Task data Block Start
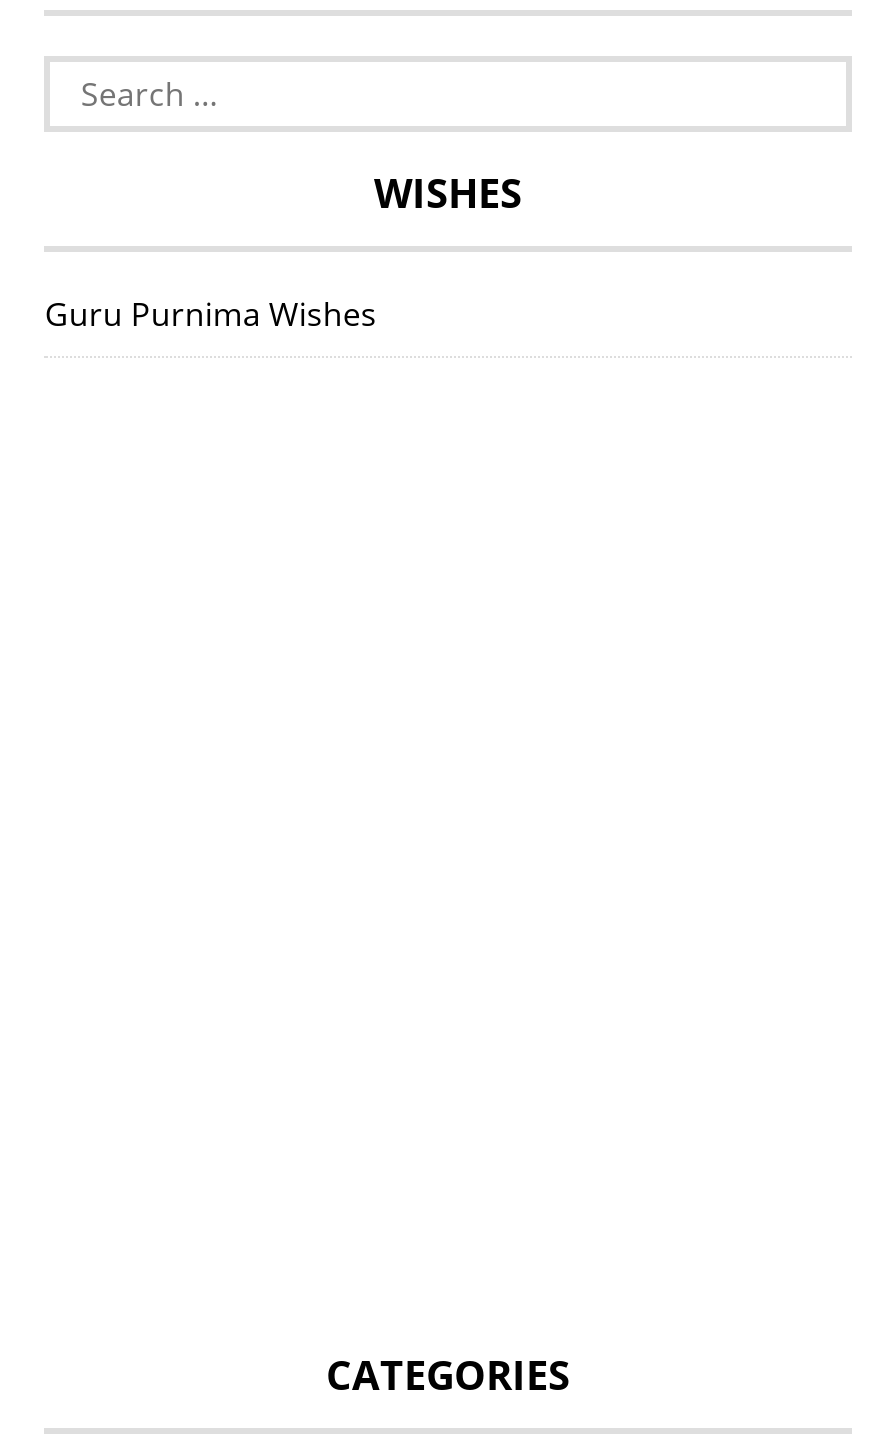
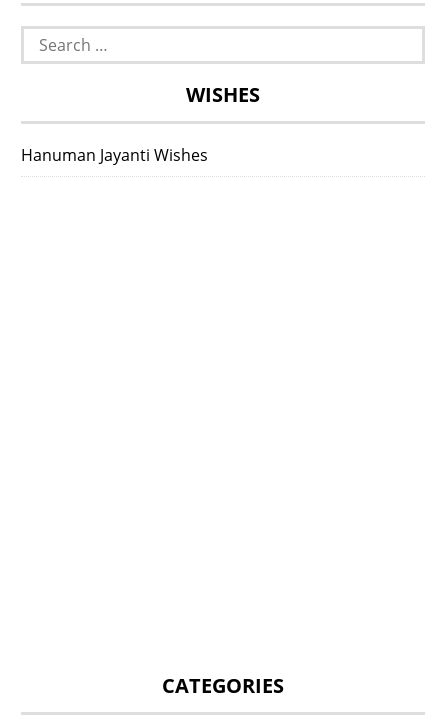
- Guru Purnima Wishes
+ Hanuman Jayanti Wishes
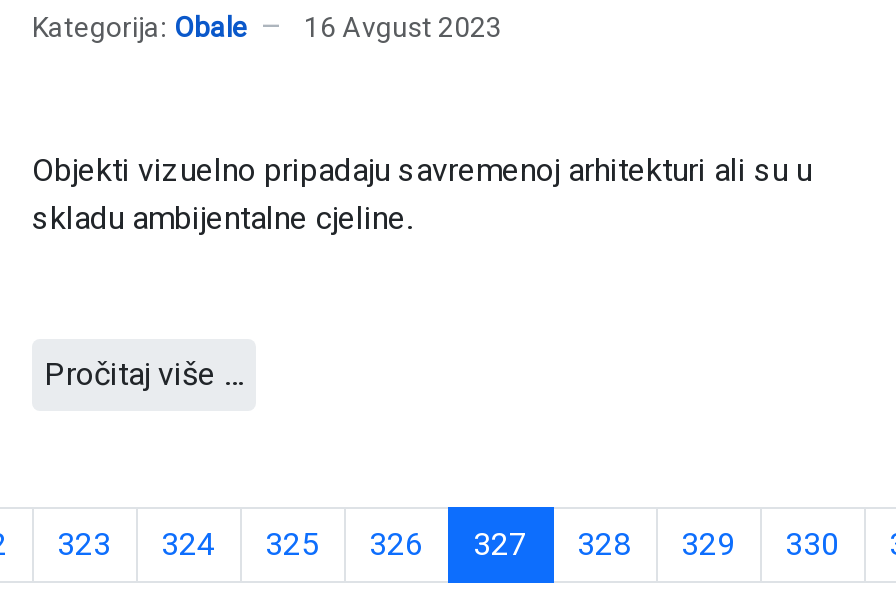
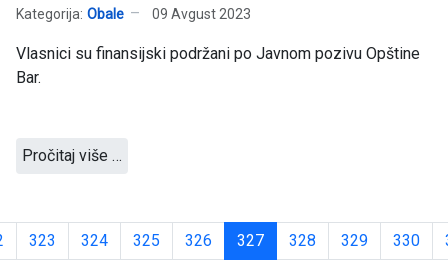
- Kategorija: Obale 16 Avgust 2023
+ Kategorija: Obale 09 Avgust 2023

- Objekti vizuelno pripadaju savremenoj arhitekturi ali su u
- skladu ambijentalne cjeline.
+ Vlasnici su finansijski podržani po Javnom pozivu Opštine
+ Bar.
Task data Block End
◆ Exercise goal: Transcribe the listing above in full. Pictures are not part of the copy.

◆ Task result:
- Guru Purnima Wishes
+ Hanuman Jayanti Wishes
- Kategorija: Obale 16 Avgust 2023
+ Kategorija: Obale 09 Avgust 2023

- Objekti vizuelno pripadaju savremenoj arhitekturi ali su u
- skladu ambijentalne cjeline.
+ Vlasnici su finansijski podržani po Javnom pozivu Opštine
+ Bar.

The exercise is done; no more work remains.